→ Work to complete:
Scan the material for the word "Good", and copy each line where it shows up.
━━━━━ Records for processing ━━━━━
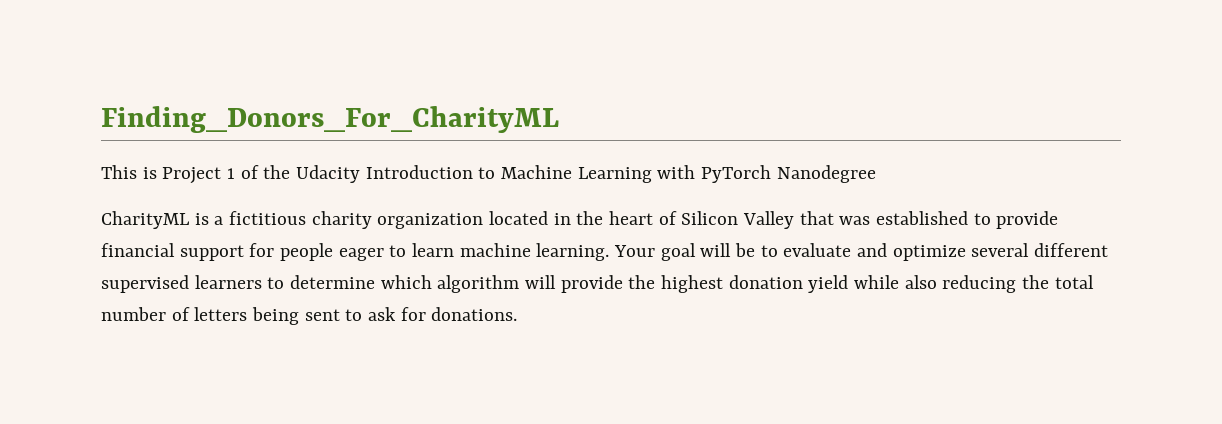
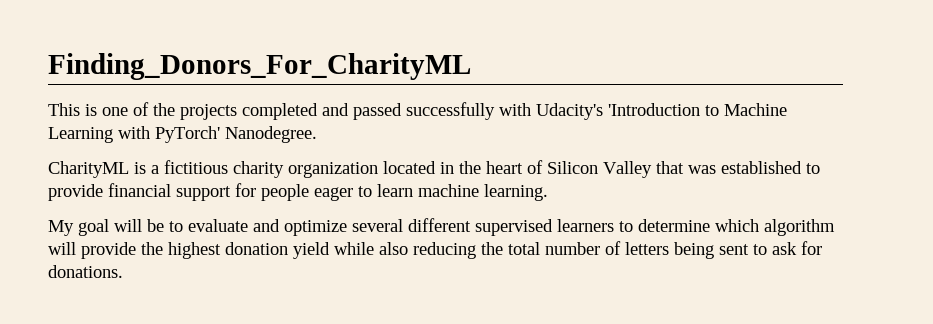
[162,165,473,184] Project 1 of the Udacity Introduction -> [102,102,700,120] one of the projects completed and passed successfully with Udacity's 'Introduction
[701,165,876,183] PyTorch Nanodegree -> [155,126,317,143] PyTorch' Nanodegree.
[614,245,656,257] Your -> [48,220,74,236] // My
━━━━━
━━━━━ Records for processing ━━━━━
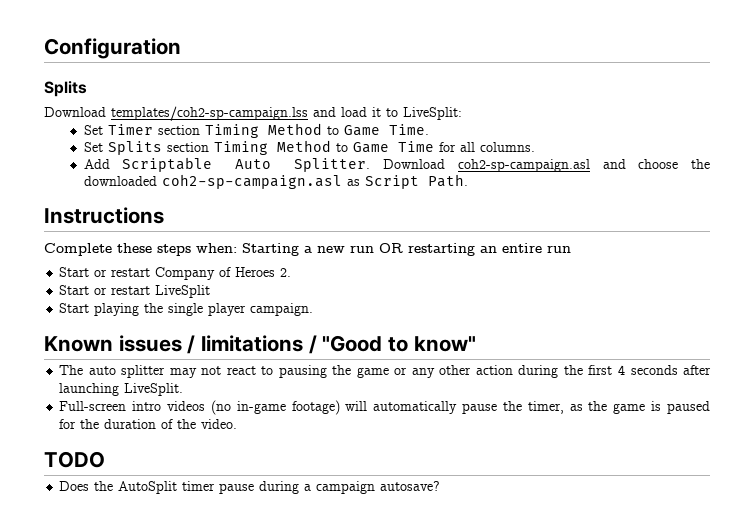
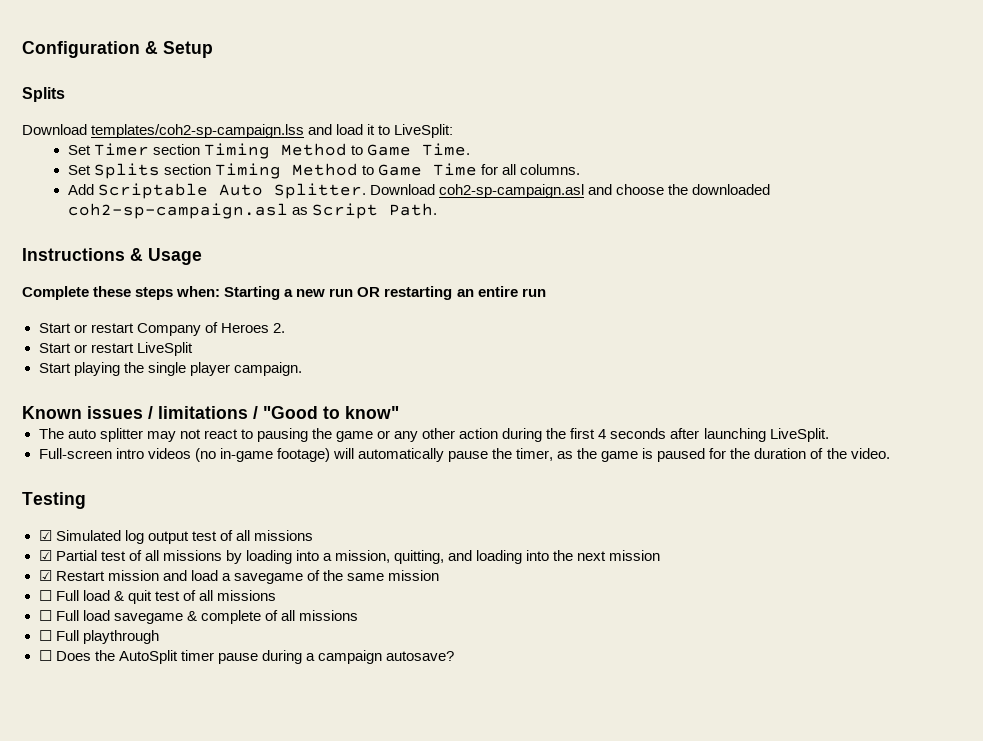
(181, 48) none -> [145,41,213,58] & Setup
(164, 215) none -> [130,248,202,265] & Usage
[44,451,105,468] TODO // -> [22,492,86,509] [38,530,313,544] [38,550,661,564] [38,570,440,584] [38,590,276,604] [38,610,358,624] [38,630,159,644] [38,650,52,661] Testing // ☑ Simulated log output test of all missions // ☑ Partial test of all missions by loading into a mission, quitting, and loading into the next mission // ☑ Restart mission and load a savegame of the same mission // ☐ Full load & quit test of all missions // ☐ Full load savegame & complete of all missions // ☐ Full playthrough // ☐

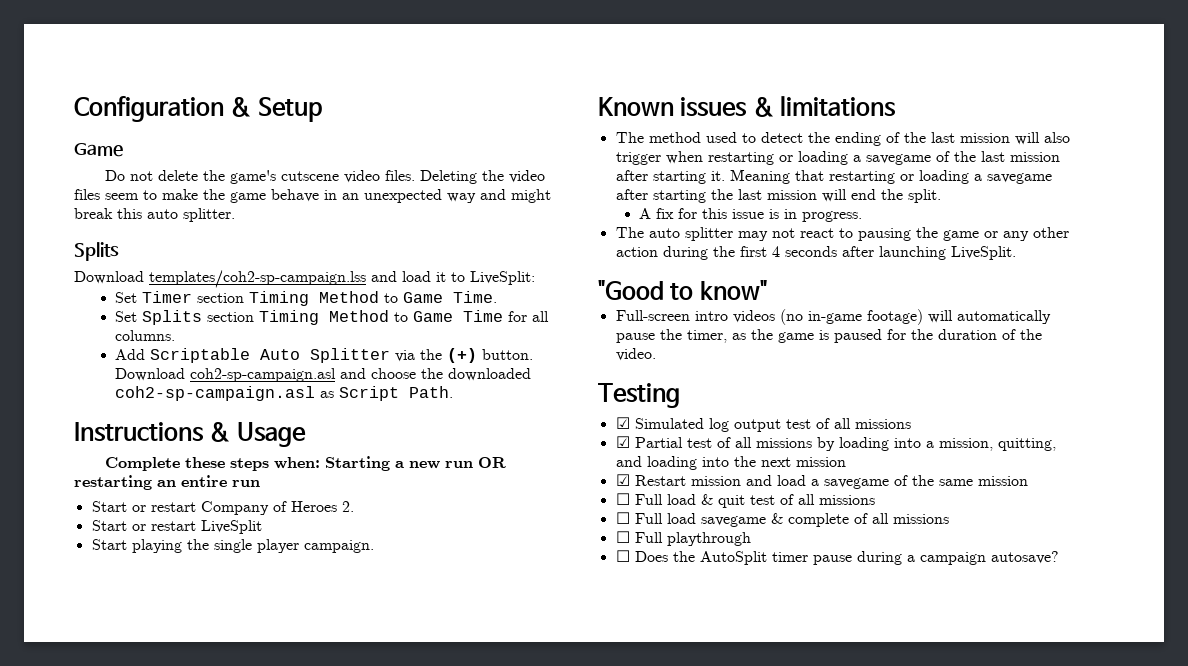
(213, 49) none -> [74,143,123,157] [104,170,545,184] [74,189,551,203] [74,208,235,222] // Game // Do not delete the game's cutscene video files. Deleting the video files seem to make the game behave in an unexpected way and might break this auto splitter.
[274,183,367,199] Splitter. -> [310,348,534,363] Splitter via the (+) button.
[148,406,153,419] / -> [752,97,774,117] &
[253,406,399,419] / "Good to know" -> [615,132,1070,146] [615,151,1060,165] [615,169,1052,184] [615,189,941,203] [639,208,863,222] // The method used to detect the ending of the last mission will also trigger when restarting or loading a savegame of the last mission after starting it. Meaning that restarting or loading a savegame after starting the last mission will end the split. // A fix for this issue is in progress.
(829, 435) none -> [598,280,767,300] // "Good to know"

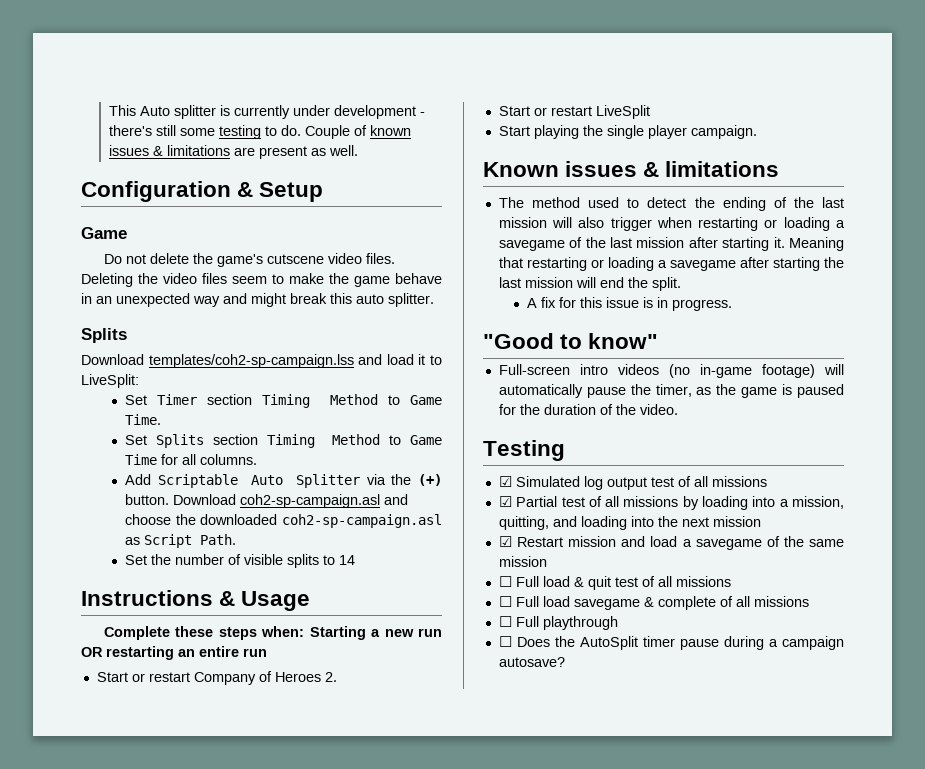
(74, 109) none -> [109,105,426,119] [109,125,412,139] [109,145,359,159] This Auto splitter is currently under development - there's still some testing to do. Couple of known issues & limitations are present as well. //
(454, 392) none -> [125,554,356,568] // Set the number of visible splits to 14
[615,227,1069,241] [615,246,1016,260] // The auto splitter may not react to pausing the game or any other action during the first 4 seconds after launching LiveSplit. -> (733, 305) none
━━━━━
→ Response area:
[253,406,399,419] / "Good to know" -> [615,132,1070,146] [615,151,1060,165] [615,169,1052,184] [615,189,941,203] [639,208,863,222] // The method used to detect the ending of the last mission will also trigger when restarting or loading a savegame of the last mission after starting it. Meaning that restarting or loading a savegame after starting the last mission will end the split. // A fix for this issue is in progress.
(829, 435) none -> [598,280,767,300] // "Good to know"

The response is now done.